I recently read the Shader X5 article and I tend to agree. It was not obvious to me what difference it makes to calculate the tangent space frame in the fragment shader rather than calculating it per vertex. I would certainly appreciate further discussion of the two techniques.
We need to back up a bit.
The idea of normal mapping is:
1) Artist creates super-high-poly mesh.
2) Artist creates low-poly mesh.
3) The normals from #1 are "baked" into a texture, using the UV's of mesh #2.
4) When drawing mesh #2, instead of using it's actual per-vertex normals, use it's texture coordinates to sample the normal-map.
This allows mesh #2 to appear to have the same detail that mesh #1 originally had (except around the silhouette).
However, this has some issues.
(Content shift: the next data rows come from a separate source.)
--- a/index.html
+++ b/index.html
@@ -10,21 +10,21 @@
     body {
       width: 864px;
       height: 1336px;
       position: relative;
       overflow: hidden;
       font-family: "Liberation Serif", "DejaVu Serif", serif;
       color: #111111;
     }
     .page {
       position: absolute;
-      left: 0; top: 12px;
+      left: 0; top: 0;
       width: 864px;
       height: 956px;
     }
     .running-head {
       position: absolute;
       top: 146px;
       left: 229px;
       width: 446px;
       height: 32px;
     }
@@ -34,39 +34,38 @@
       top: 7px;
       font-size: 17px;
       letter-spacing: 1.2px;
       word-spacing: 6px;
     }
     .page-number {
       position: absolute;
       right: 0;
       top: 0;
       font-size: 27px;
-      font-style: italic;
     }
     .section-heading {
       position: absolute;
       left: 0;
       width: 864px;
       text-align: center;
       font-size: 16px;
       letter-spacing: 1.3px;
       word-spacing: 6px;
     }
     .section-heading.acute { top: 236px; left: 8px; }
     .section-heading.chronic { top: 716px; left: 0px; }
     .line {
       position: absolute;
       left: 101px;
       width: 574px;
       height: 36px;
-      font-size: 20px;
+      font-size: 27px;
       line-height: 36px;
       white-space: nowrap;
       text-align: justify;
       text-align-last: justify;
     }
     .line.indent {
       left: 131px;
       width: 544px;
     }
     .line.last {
If you animate/transform mesh #2, the normal map/texture will be incorrect -- it's normals will no longer match the animated/transformed mesh.
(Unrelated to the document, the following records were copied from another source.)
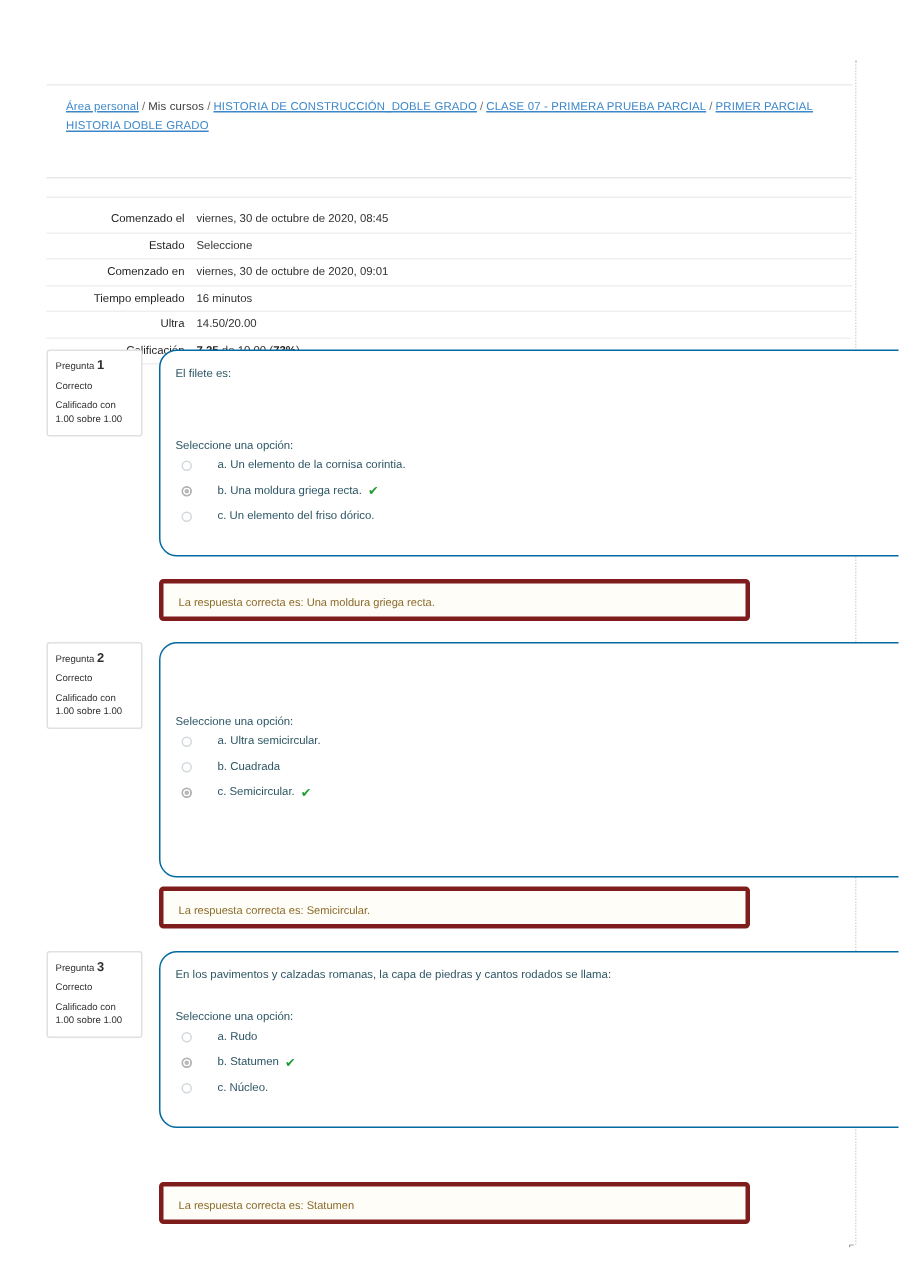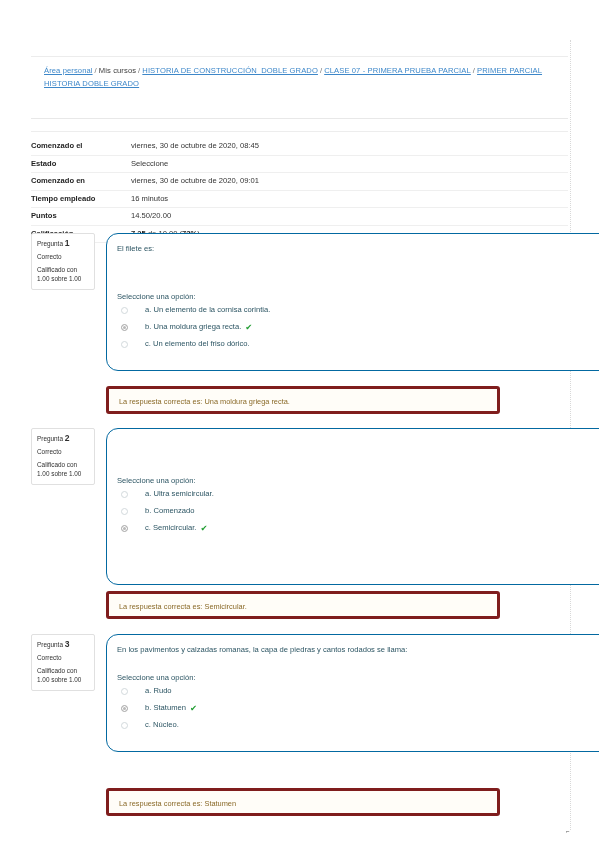--- a/index.html
+++ b/index.html
@@ -96,22 +96,22 @@
   }
   .summary tr {
     border-bottom: 1px solid #efefef;
   }
   .summary td {
     padding: 3px 0;
     vertical-align: top;
   }
   .summary td.lbl {
     width: 92px;
-    text-align: left;
-    font-weight: bold;
+    text-align: right;
+    font-weight: normal;
     color: #1f1f1f;
     padding-right: 7px;
     line-height: 10.5px;
   }
   .summary td.val {
     color: #333;
     line-height: 10.5px;
     padding-left: 1px;
   }
   .summary td.val b { font-weight: bold; color: #1f1f1f; }
@@ -246,21 +246,21 @@
         </tr>
         <tr>
           <td class="lbl">Comenzado en</td>
           <td class="val">viernes, 30 de octubre de 2020, 09:01</td>
         </tr>
         <tr>
           <td class="lbl">Tiempo empleado</td>
           <td class="val">16 minutos</td>
         </tr>
         <tr>
-          <td class="lbl">Puntos</td>
+          <td class="lbl">Ultra</td>
           <td class="val">14.50/20.00</td>
         </tr>
         <tr>
           <td class="lbl">Calificación</td>
           <td class="val"><b>7.25</b> de 10.00 (<b>73%</b>)</td>
         </tr>
       </tbody>
   </table>
 
   <div id="questions-root">
@@ -297,21 +297,21 @@
         </div>
         <div class="qbody" style="height: 157px;">
           <div class="q-spacer"></div>
           <div class="prompt">Seleccione una opción:</div>
           <div class="opt">
             <span class="radio"></span>
             <span>a. Ultra semicircular.</span>
           </div>
           <div class="opt">
             <span class="radio"></span>
-            <span>b. Comenzado</span>
+            <span>b. Cuadrada</span>
           </div>
           <div class="opt">
             <span class="radio sel"></span>
             <span>c. Semicircular.</span>
             <span class="tick">✔</span>
           </div>
         </div>
       </div>
       <div class="qblock" style="top: 634px; height: 118px;">
         <div class="qinfo">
A nice, flexible, robust solution is to add some more steps -- "tangent-space normal mapping" (which is so common that most people just call it "normal mapping"):
3.B) Transform the normals in the normal-map from model-space to tangent-space. This requires that every vertex defines what tangent-space is, so every vertex requires a tangent, bitangent and a normal.
4.B) After sampling the normal map, transform the sampled value from tangent-space back to model/world/view/etc space. This requires that the exact same normal/tangent/bitangent values from step 3.B are used.
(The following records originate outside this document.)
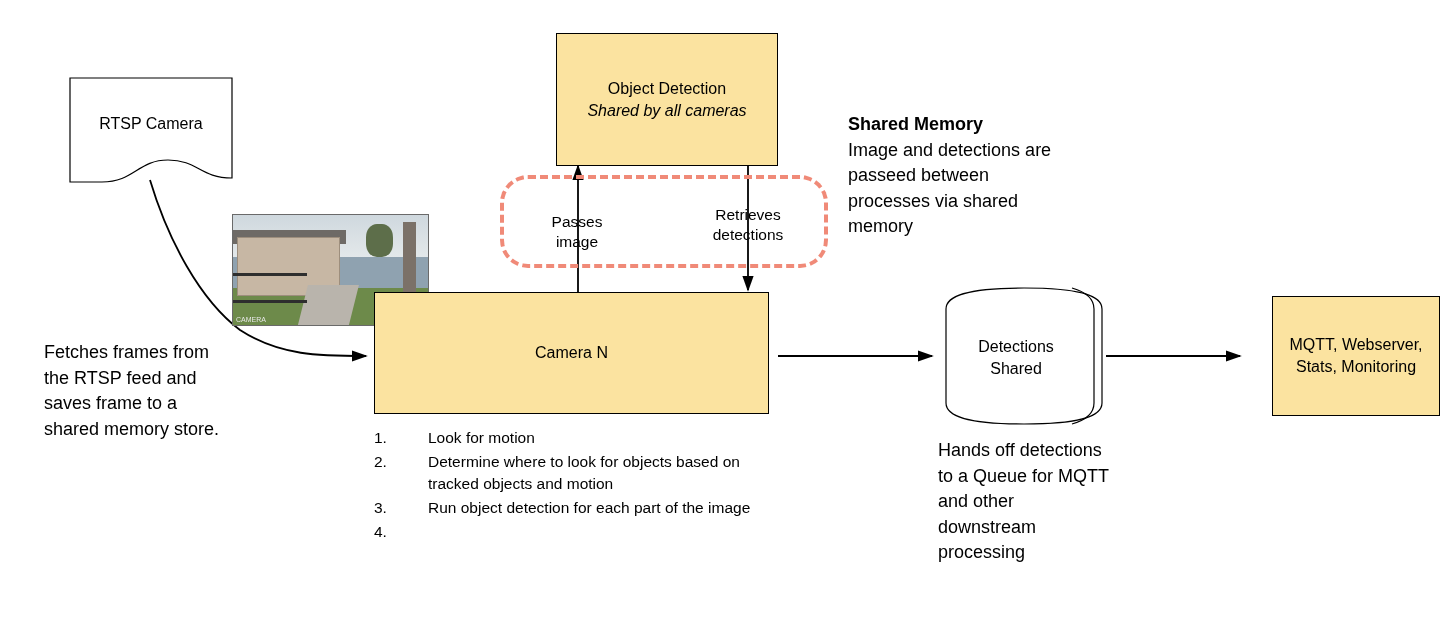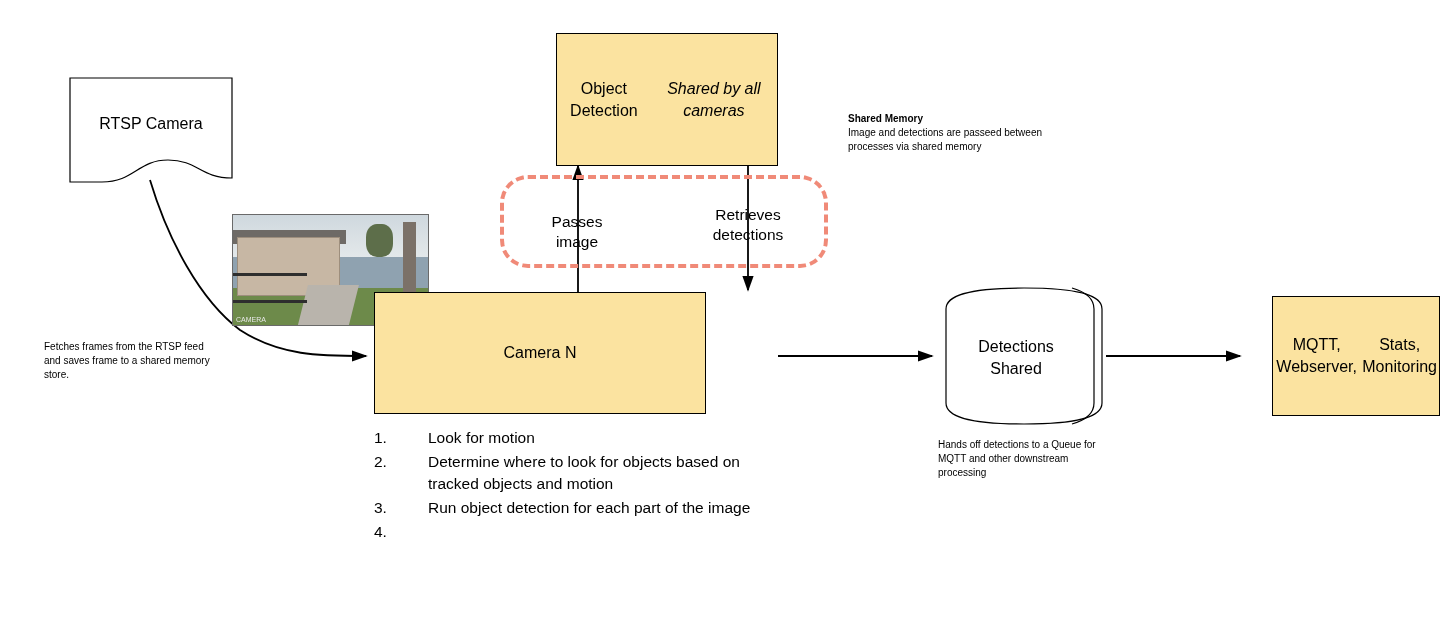--- a/index.html
+++ b/index.html
@@ -19,39 +19,39 @@
     background: #ffffff;
   }
   .node {
     position: absolute;
     box-sizing: border-box;
   }
   .box {
     background: #fbe3a0;
     border: 1px solid #000000;
     display: flex;
-    flex-direction: row;
+    flex-direction: column;
     align-items: center;
     justify-content: center;
     text-align: center;
     font-size: 16px;
     line-height: 1.35;
   }
   .box .sub {
     font-style: italic;
   }
   .doc-label {
     position: absolute;
     font-size: 16px;
     text-align: center;
     width: 100%;
   }
   .note {
     position: absolute;
-    font-size: 10px;
+    font-size: 18px;
     line-height: 1.42;
   }
   .note b {
     font-weight: bold;
   }
   .svg-layer {
     position: absolute;
     left: 0;
     top: 0;
     width: 1448px;
@@ -204,21 +204,21 @@
   <div class="edge-label" style="left:521px; top:212px; width:112px;">
     <div>Passes</div>
     <div>image</div>
   </div>
 
   <div class="note" style="left:848px; top:112px; width:212px;">
     <b>Shared Memory</b>
     <div>Image and detections are passeed between processes via shared memory</div>
   </div>
 
-  <div class="node box" style="left:374px; top:292px; width:332px; height:122px;">
+  <div class="node box" style="left:374px; top:292px; width:395px; height:122px;">
     <div>Camera N</div>
   </div>
 
   <div class="note" style="left:44px; top:340px; width:176px;">
     <div>Fetches frames from the RTSP feed and saves frame to a shared memory store.</div>
   </div>
 
   <div class="steps" style="left:374px; top:427px; width:400px;">
     <div class="row">
       <div class="num">1.</div>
Now the mesh can be animated/transformed without any issues.
So when it comes to different methods for "inventing" a tangent-basis per vertex, it doesn't matter as long as the exact same values are used when authoring the normal map, and when rendering at runtime.
You can think of tangent-space normal maps as a kind of compression -- if you use the same basis during encoding and decoding, then it can be (nearly) lossless. If you use different basis for each step, then you'll rotate, flip, scale, and/or skew your normals...
If your art is coming from a regular art tool, then it will create the normals/tangents/bitangents for you -- just make sure to preserve the exact values that have been generated by it. Otherwise your artists will forever complain about normal maps being "not quite right". Your artists also need to be educated about how tangent-space "compression" works, so that they can successfully retain the same tangent-space data all the way through their workflow into your game.
If you're art is being made by your own tools/procedures, I hear that Morten S. Mikkelsen's "mikktspace" algorithm is somewhat of a standard these days.